Pompey brought him through the ranks but, clearly, the help he got from home was also a big influence.

He said: “It was always competitive at home but Alex was five years older than me so I was never really much competition.

The Argus:

“Dad (pictured above) used to join in until recently but his knees are giving up now!

"Without his guidance I wouldn’t be anywhere near where I am. His biggest lesson was just to give it your all.”

Coaches like Paul Hardyman at Portsmouth have been keen not to put too much pressure on Christian because of his name.

But the player himself said: “It’s an advantage. The advice I get from them is unbelievably important for me.
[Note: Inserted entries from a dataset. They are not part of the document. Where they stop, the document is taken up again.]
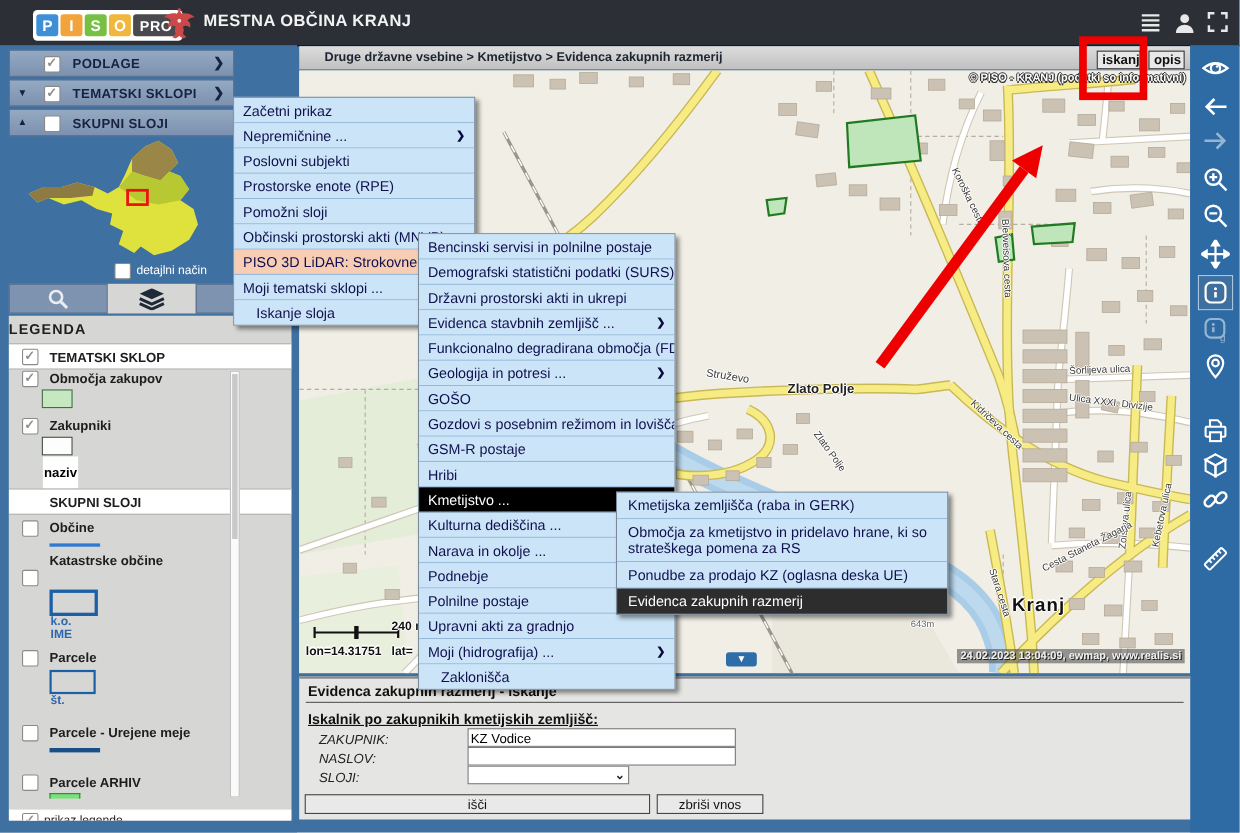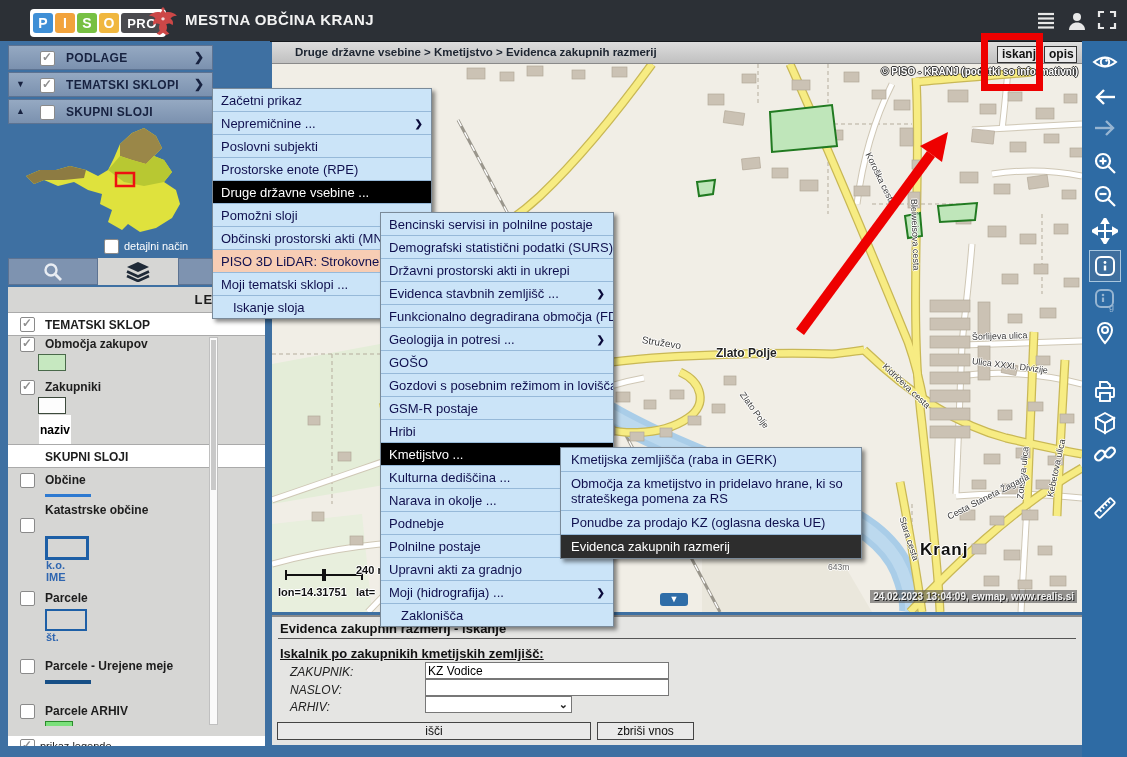--- a/index.html
+++ b/index.html
@@ -485,9 +485,6 @@
     <div class="mi">
         <span>Prostorske enote (RPE)</span>
       </div>
-    <div class="mi sel">
-        <span>Druge državne vsebine ...</span>
-      </div>
     <div class="mi">
         <span>Pomožni sloji</span>
       </div>

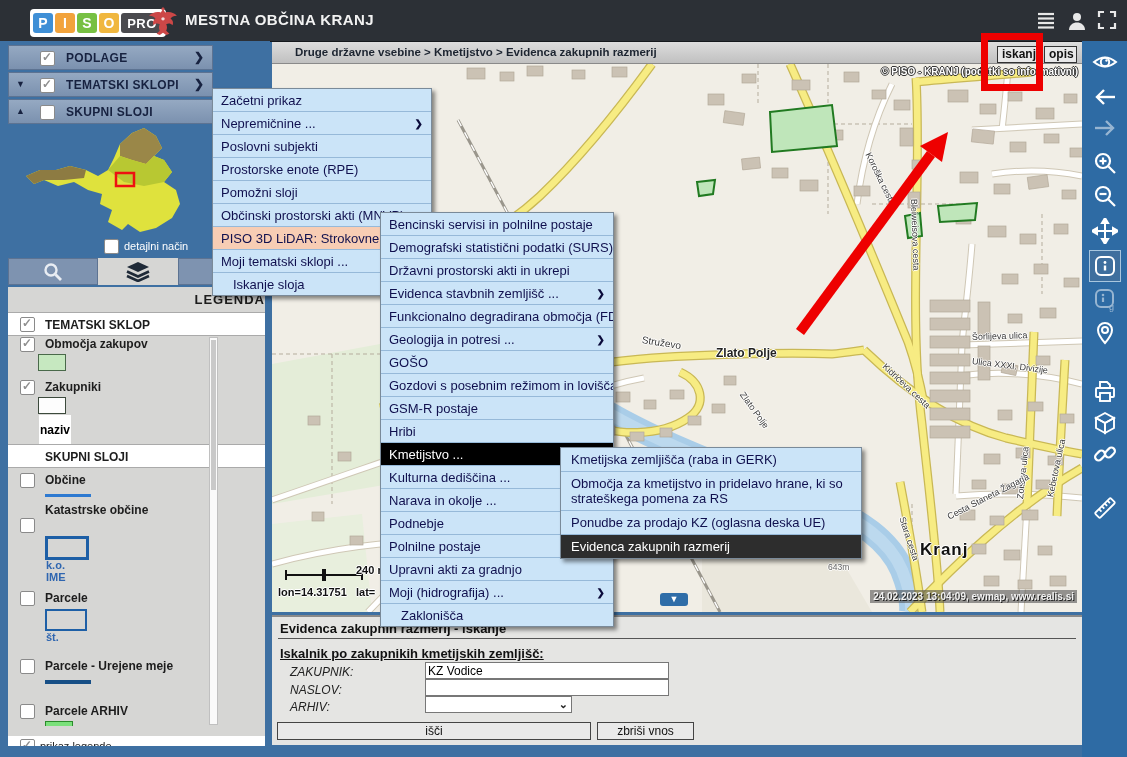--- a/index.html
+++ b/index.html
@@ -34,7 +34,7 @@
   #tabFill{left:178px;width:87px;background:#7e93b0;border:1px solid #5d7392;box-sizing:border-box;}
   #legend{position:absolute;left:8px;top:246px;width:257px;height:459px;background:#d6d6d4;overflow:hidden;}
   .lgRowW{position:absolute;left:0;width:257px;height:24px;background:#fff;border-top:1px solid #aaa;border-bottom:1px solid #aaa;box-sizing:border-box;}
-  .lgTitle{position:absolute;left:0;top:0;width:257px;height:25px;text-align:right;font-weight:bold;font-size:13px;color:#1d1d1d;letter-spacing:1px;line-height:25px;}
+  .lgTitle{position:absolute;left:0;top:0;width:257px;height:25px;text-align:left;font-weight:bold;font-size:13px;color:#1d1d1d;letter-spacing:1px;line-height:25px;}
   .lgLbl{font-size:12px;font-weight:bold;color:#1d1d1d;position:absolute;left:37px;white-space:nowrap;}
   .lgSub{font-size:11px;font-weight:bold;color:#2f66b0;position:absolute;left:38px;white-space:nowrap;}
   #lgScroll{position:absolute;left:201px;top:50px;width:9px;height:388px;background:#fafafa;border:1px solid #c0c0c0;box-sizing:border-box;}

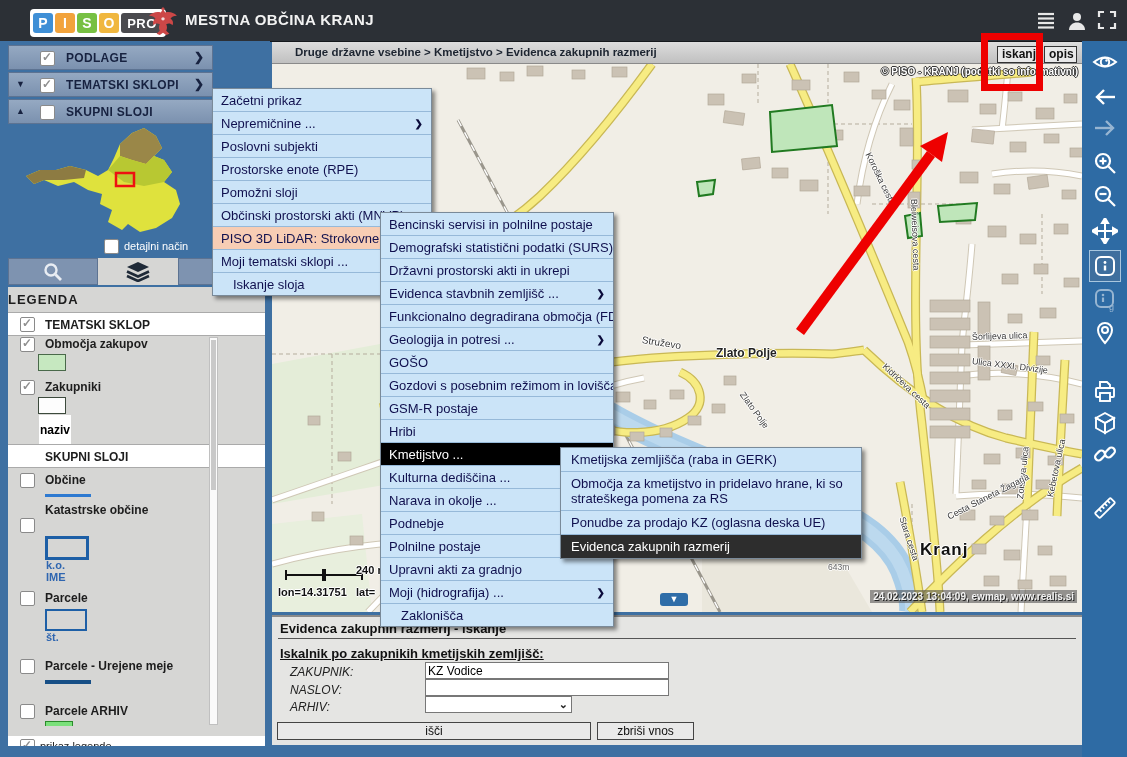--- a/index.html
+++ b/index.html
@@ -687,7 +687,7 @@
     <span class="fLbl" style="top:66px">NASLOV:</span>
     <input class="fInp" style="top: 62px;" value="">
 
-    <span class="fLbl" style="top:83px">ARHIV:</span>
+    <span class="fLbl" style="top:83px">SLOJI:</span>
     <div id="fSel">
         <span id="fSelChev">⌄</span>
       </div>

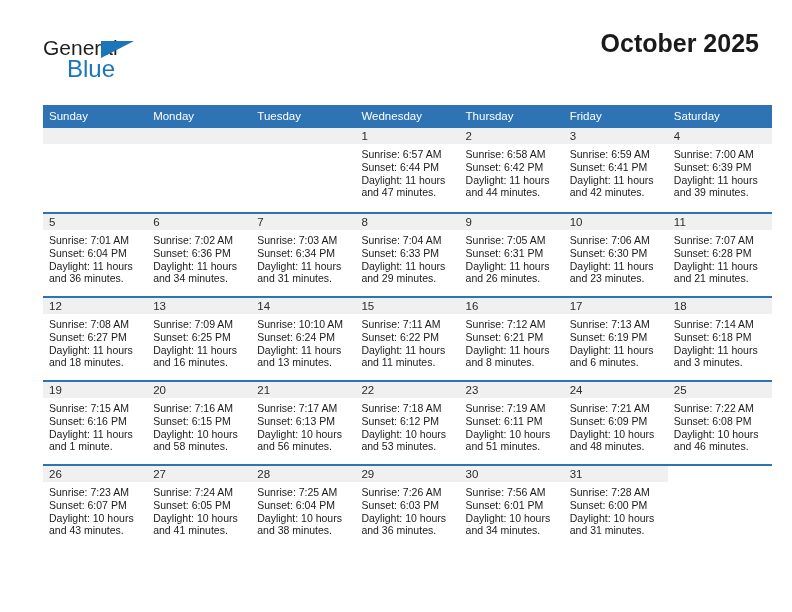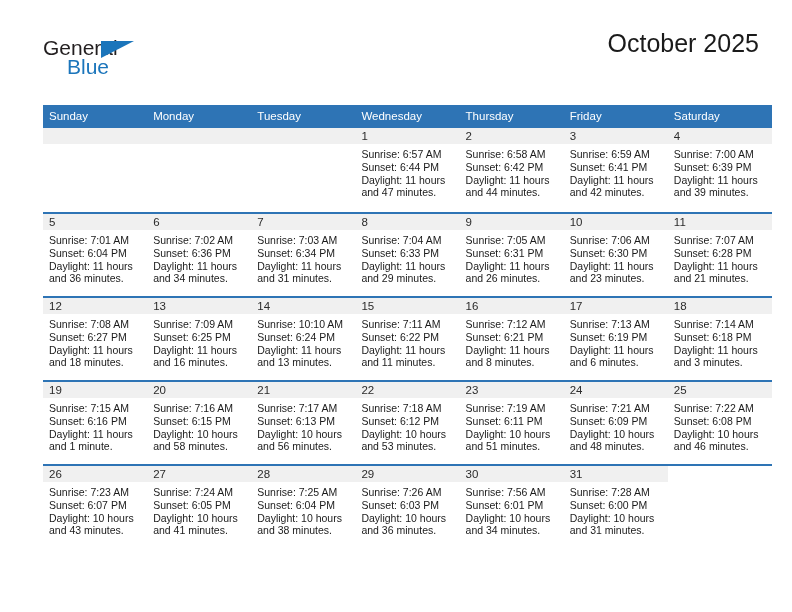--- a/index.html
+++ b/index.html
@@ -68,6 +68,7 @@
     right: 0;
     top: 0;
     text-align: right;
+    font-weight: bold;
   }
   .cal-title {
     font-size: 25px;

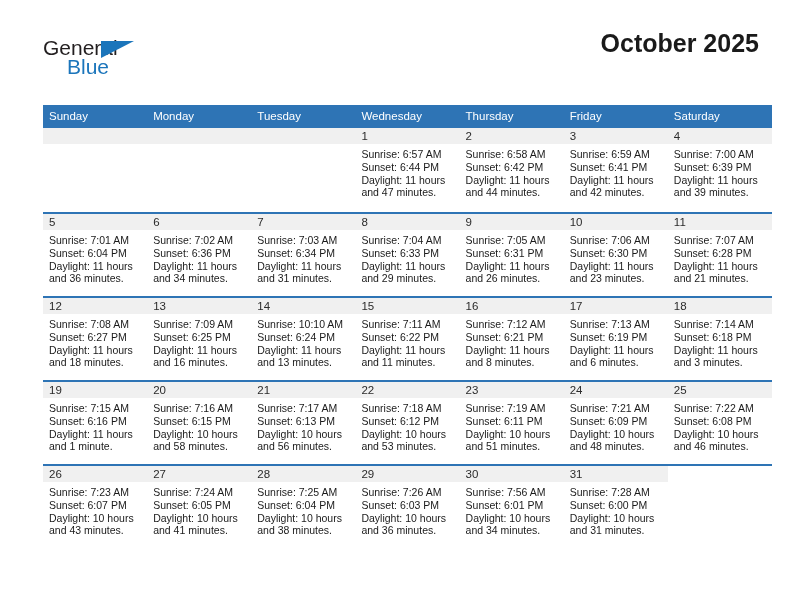--- a/index.html
+++ b/index.html
@@ -58,7 +58,7 @@
     position: absolute;
     left: 32px;
     top: 19px;
-    font-size: 21px;
+    font-size: 24px;
     color: #1b75bb;
     font-family: "Liberation Sans", sans-serif;
   }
"I definitely want to follow Alex. That’s why I’m here, to get as far in the game as I can. I would rather be doing what Alex was doing at my age (playing his first season for Arsenal) but everyone progresses through the game at a different speed.”

Strangely, Oxlade-Chamberlain attended a rugby-playing school at St John’s College, Southsea. In the absence of football, he enjoyed hockey and was particularly keen on cricket.

He said: “When I was maybe ten or 12, I wanted to be a cricketer. I had two trials with Hampshire but never got in. I enjoyed keeping wicket and batting. Me and my brother were both wicketkeepers.”

Borough boss Tommy Widdrington, whose side are in FA Trophy third qualifying round action at Leiston tomorrow, has enjoyed what he has seen from his loanee.

Widdrington said: “He had a good first month. He started every game but at that age he will not see out every 90 minutes.

“Two weeks ago he was one of the star performers, last Saturday not so much, but you get that with youngsters.”

Oxlade-Chamberlain knows what his goals are for this season.

He said: “My main aim now will be to impress Tom and my coaches at Pompey. I want to get my fitness up, get that sharpness.

“I’m hoping at some point this season to make the first team.

“I’m only with Eastbourne on Mondays, Fridays and Saturdays but I spend the rest of the week at Pompey so they know how I’m progressing.”